*TASK DIRECTIONS*.
Could you set down exactly the lines of the data below, starting at the one that holds "[21,369,849,569] Пенсионерам с" and ending at the one that holds "мало | кто знает", both included, and only those?

Start of MATERIAL FOR THIS TASK

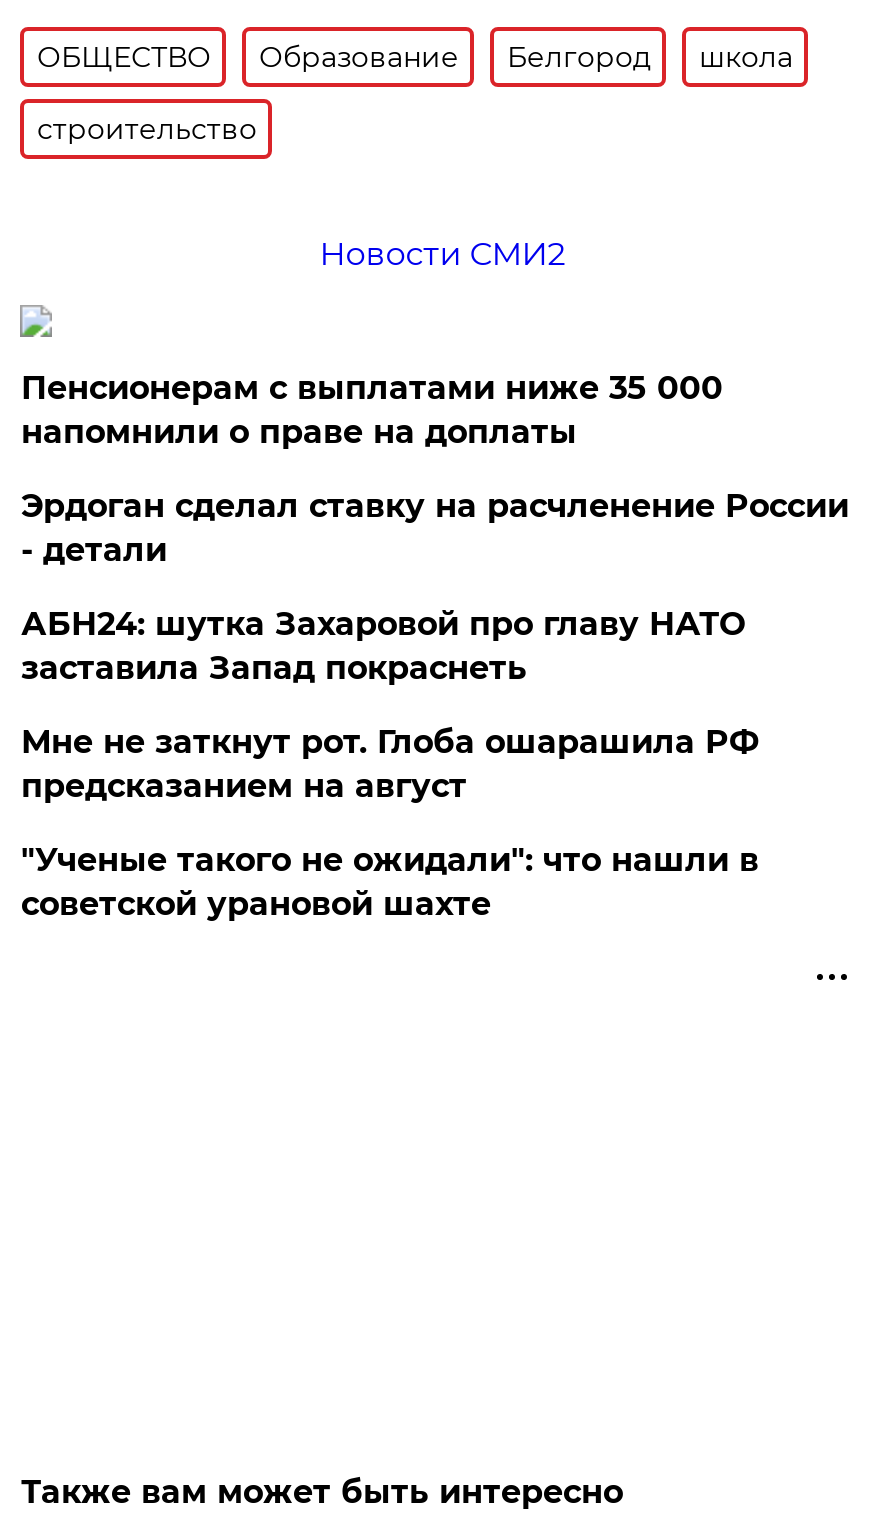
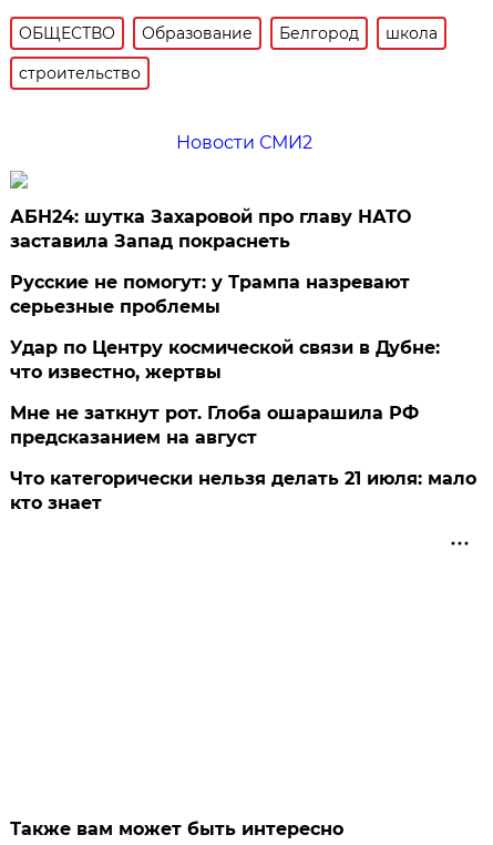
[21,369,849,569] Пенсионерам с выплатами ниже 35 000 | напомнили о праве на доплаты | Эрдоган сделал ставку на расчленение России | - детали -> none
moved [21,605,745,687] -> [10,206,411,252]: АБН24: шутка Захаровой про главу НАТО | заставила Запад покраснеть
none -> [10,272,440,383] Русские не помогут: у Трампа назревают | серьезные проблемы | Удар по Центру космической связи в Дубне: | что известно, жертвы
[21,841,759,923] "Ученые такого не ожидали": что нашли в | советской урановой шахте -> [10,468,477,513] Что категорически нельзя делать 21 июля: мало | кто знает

End of MATERIAL FOR THIS TASK
Start of MATERIAL FOR THIS TASK

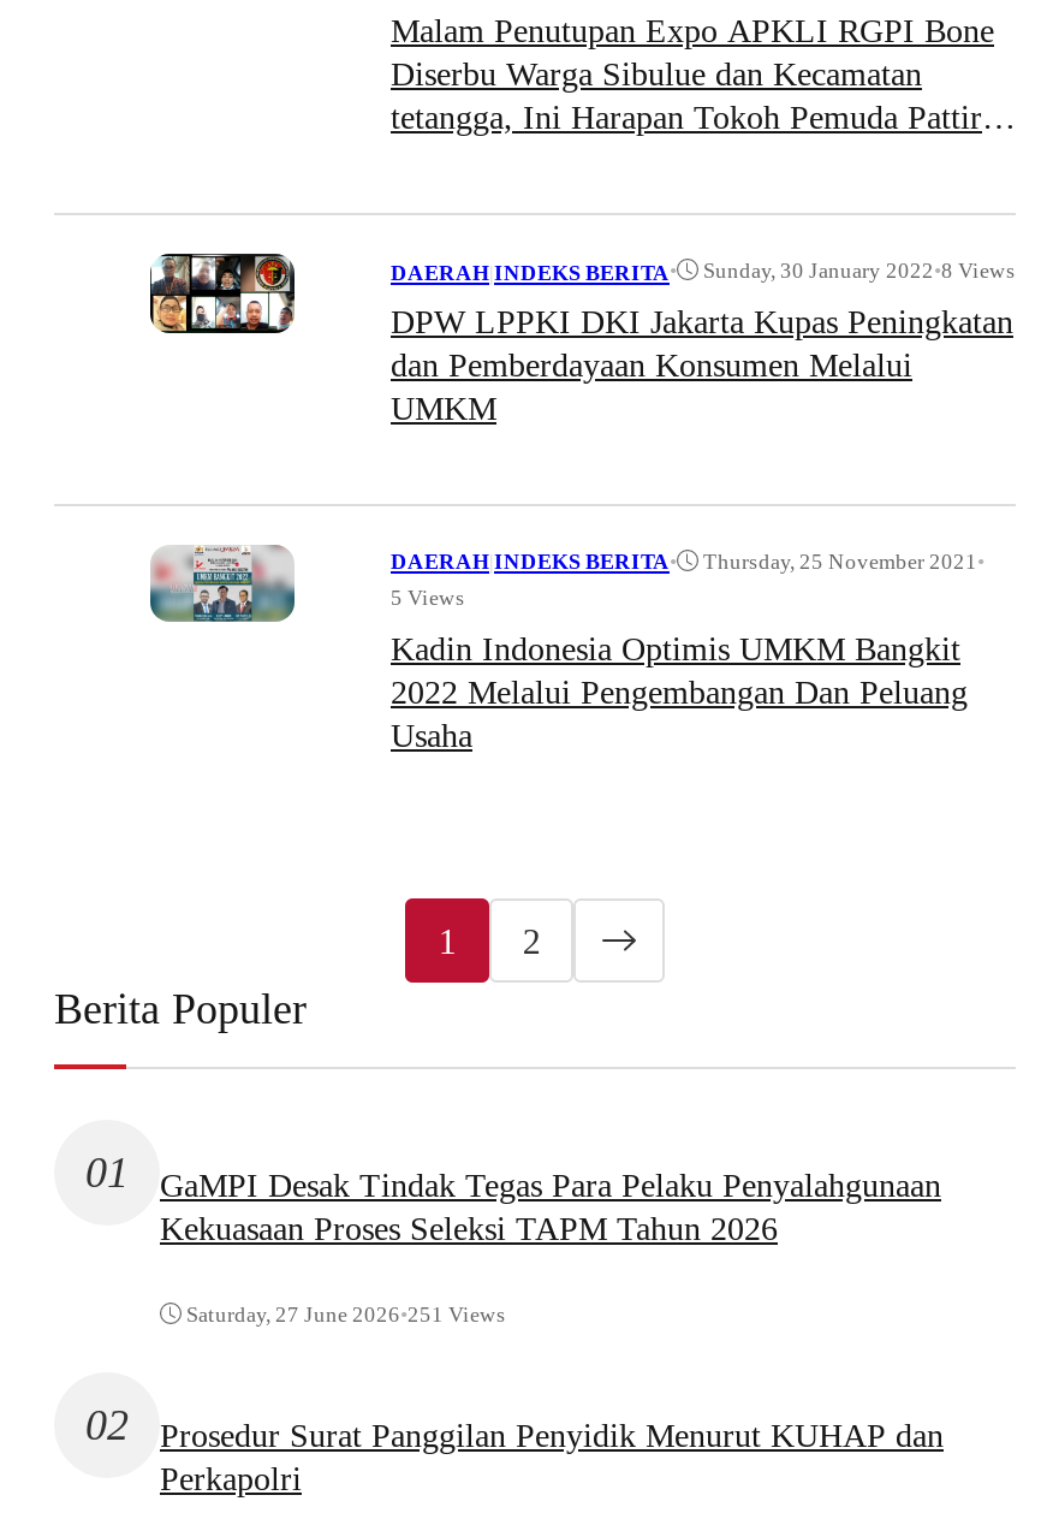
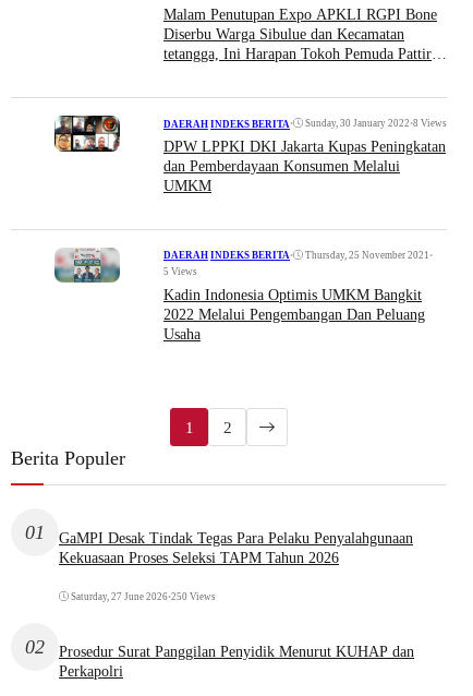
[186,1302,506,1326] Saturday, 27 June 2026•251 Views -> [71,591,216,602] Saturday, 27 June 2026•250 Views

End of MATERIAL FOR THIS TASK
Start of MATERIAL FOR THIS TASK

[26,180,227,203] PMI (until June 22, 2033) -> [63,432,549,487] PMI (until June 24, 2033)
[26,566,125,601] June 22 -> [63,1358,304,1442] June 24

End of MATERIAL FOR THIS TASK

*COMPLETED TASK*.
[21,369,849,569] Пенсионерам с выплатами ниже 35 000 | напомнили о праве на доплаты | Эрдоган сделал ставку на расчленение России | - детали -> none
moved [21,605,745,687] -> [10,206,411,252]: АБН24: шутка Захаровой про главу НАТО | заставила Запад покраснеть
none -> [10,272,440,383] Русские не помогут: у Трампа назревают | серьезные проблемы | Удар по Центру космической связи в Дубне: | что известно, жертвы
[21,841,759,923] "Ученые такого не ожидали": что нашли в | советской урановой шахте -> [10,468,477,513] Что категорически нельзя делать 21 июля: мало | кто знает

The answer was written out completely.